We all were awed by the photos that the Hubble Space Telescope has taken, and for that matter, still does. I believe that the most popular and the one that showed up on all news media was the cold hydrogen gas clouds that were called the Pillars of Creation. You remember that one, don’t you? In case you forgot, here is the picture from NASA:
Now that I have refreshed your memory I would like to pass on some information that I just recently learned from reading last months Astronomy magazine. I guess that I never thought about the density of the gas cloud since the picture was so beautiful and awe inspiring that I was mesmerized by it. Look at the pillar on the left, the biggest one. It looks so solid and thick, but things can be deceiving.

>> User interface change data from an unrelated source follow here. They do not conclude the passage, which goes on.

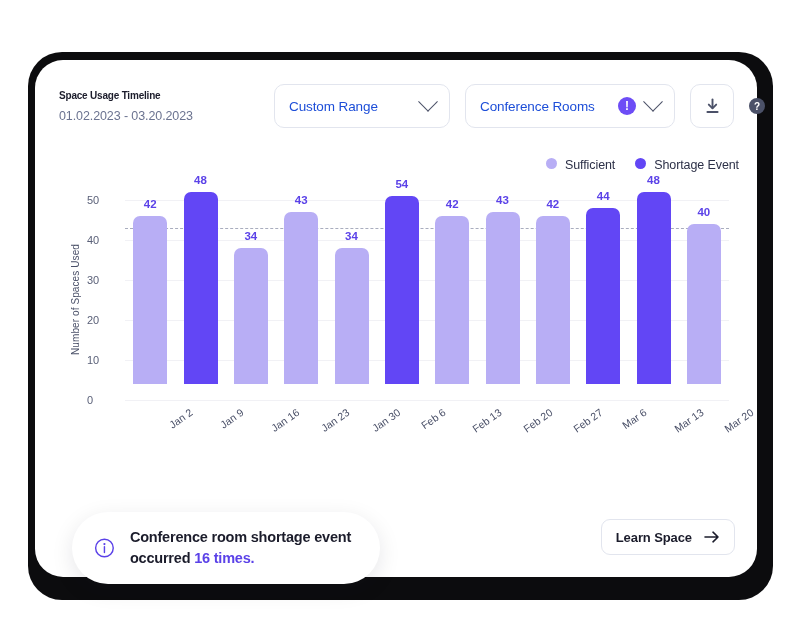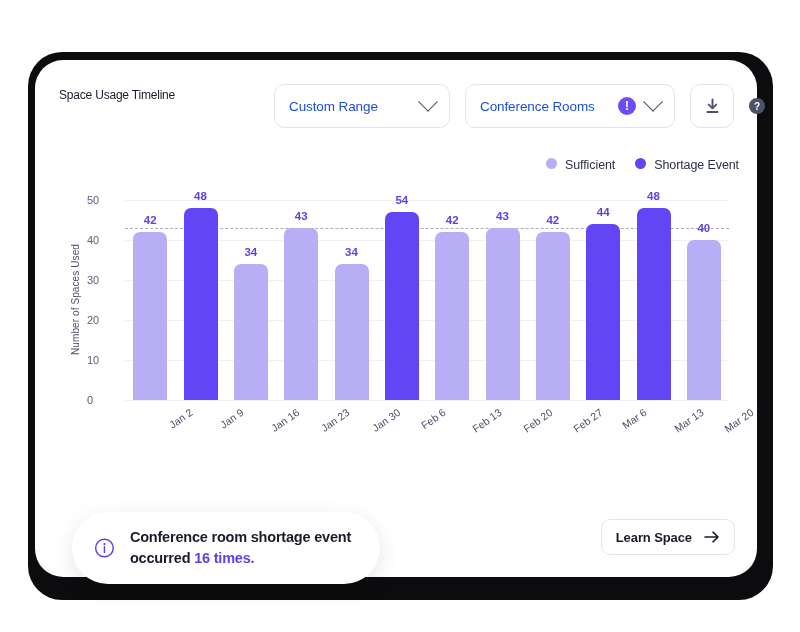--- a/index.html
+++ b/index.html
@@ -41,22 +41,22 @@
   
   #header {
     position: absolute;
     left: 24px;
     top: 24px;
     right: 22px;
     height: 48px;
   }
   .title-block { position: absolute; left: 0; top: 2px; }
   .card-title {
-    font-size: 12px;
-    font-weight: normal;
+    font-size: 10px;
+    font-weight: bold;
     color: #1b1c2b;
     letter-spacing: -0.2px;
     line-height: 19px;
   }
   .card-subtitle {
     font-size: 12.5px;
     color: #6b7390;
     line-height: 18px;
     margin-top: 2px;
     letter-spacing: -0.1px;
@@ -175,21 +175,21 @@
     height: 200px;
   }
   #ref-line {
     position: absolute;
     left: 0; right: 0;
     height: 0;
     border-top: 1.6px dashed #a9adbe;
   }
   .bar-slot {
     position: absolute;
-    bottom: 0;
+    bottom: 16px;
     width: 46px;
     margin-left: -17px;
   }
   .bar {
     position: absolute;
     bottom: 0;
     left: 0;
     width: 34px;
     border-radius: 7px 7px 0 0;
   }
@@ -272,20 +272,21 @@
 <body>
 
 <div id="backdrop"></div>
 
 <div id="card">
 
   <div id="header">
 
     <div class="title-block">
       <div class="card-title">Space Usage Timeline</div>
+      <div class="card-subtitle">01.02.2023 - 03.20.2023</div>
     </div>
 
     <div class="select" id="select-range">
       <span class="select-label">Custom Range</span>
       <span class="chev"></span>
     </div>
 
     <div class="select" id="select-space">
       <span class="select-label">Conference Rooms</span>
       <span class="badge">!</span>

The reason it is deceiving to us is that we are not used to looking at things at that scale. These clouds are not measured in miles, but in light-years. A light-year is the distance that light travels through space in one year. Now tell me that a distance like that is easy to comprehend?!?! OK, now let’s put some numbers on that cloud. It measures around 3 light-years and is around a half a light-year thick. The contrast between the pillars and the space around them makes them look almost solid. That is not the case.
The density of that cloud is about 4000 particles per cubic centimeter. Air density at sea level has more than 10 to the 19th power, or 10000000000000000000. That makes the air 2500000000000000 times more dense than that gas cloud. In fact, 4000 paricles per cubic centimeter is far lower than the best vacuum we can achieve here on Earth. The reason it looks so solid is that we are looking through a half light-year of particles. It is the huge scale of the pillars that makes them appear so solid. And, I guess compared to the area around them, they would be considered solid. . . or maybe not.
They are still a wonder and I will keep on wondering about them, how about you?
You all have a good week now, you hear?